Problem to work on: Extract every line of the material below and reproduce it faithfully.

Listed records:
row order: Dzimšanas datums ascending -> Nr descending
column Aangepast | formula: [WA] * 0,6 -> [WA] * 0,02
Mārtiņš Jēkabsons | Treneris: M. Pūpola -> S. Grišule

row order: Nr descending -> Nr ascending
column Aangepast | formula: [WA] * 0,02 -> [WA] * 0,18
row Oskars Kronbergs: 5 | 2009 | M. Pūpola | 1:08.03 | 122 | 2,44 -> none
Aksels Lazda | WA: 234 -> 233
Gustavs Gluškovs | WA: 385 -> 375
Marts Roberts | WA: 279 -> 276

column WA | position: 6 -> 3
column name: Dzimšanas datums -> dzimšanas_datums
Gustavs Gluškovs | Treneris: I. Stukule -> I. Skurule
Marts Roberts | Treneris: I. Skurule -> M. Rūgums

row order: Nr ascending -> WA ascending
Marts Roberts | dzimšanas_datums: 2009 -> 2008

Answer to this exercise:
row order: Dzimšanas datums ascending -> Nr descending
column Aangepast | formula: [WA] * 0,6 -> [WA] * 0,02
Mārtiņš Jēkabsons | Treneris: M. Pūpola -> S. Grišule

row order: Nr descending -> Nr ascending
column Aangepast | formula: [WA] * 0,02 -> [WA] * 0,18
row Oskars Kronbergs: 5 | 2009 | M. Pūpola | 1:08.03 | 122 | 2,44 -> none
Aksels Lazda | WA: 234 -> 233
Gustavs Gluškovs | WA: 385 -> 375
Marts Roberts | WA: 279 -> 276

column WA | position: 6 -> 3
column name: Dzimšanas datums -> dzimšanas_datums
Gustavs Gluškovs | Treneris: I. Stukule -> I. Skurule
Marts Roberts | Treneris: I. Skurule -> M. Rūgums

row order: Nr ascending -> WA ascending
Marts Roberts | dzimšanas_datums: 2009 -> 2008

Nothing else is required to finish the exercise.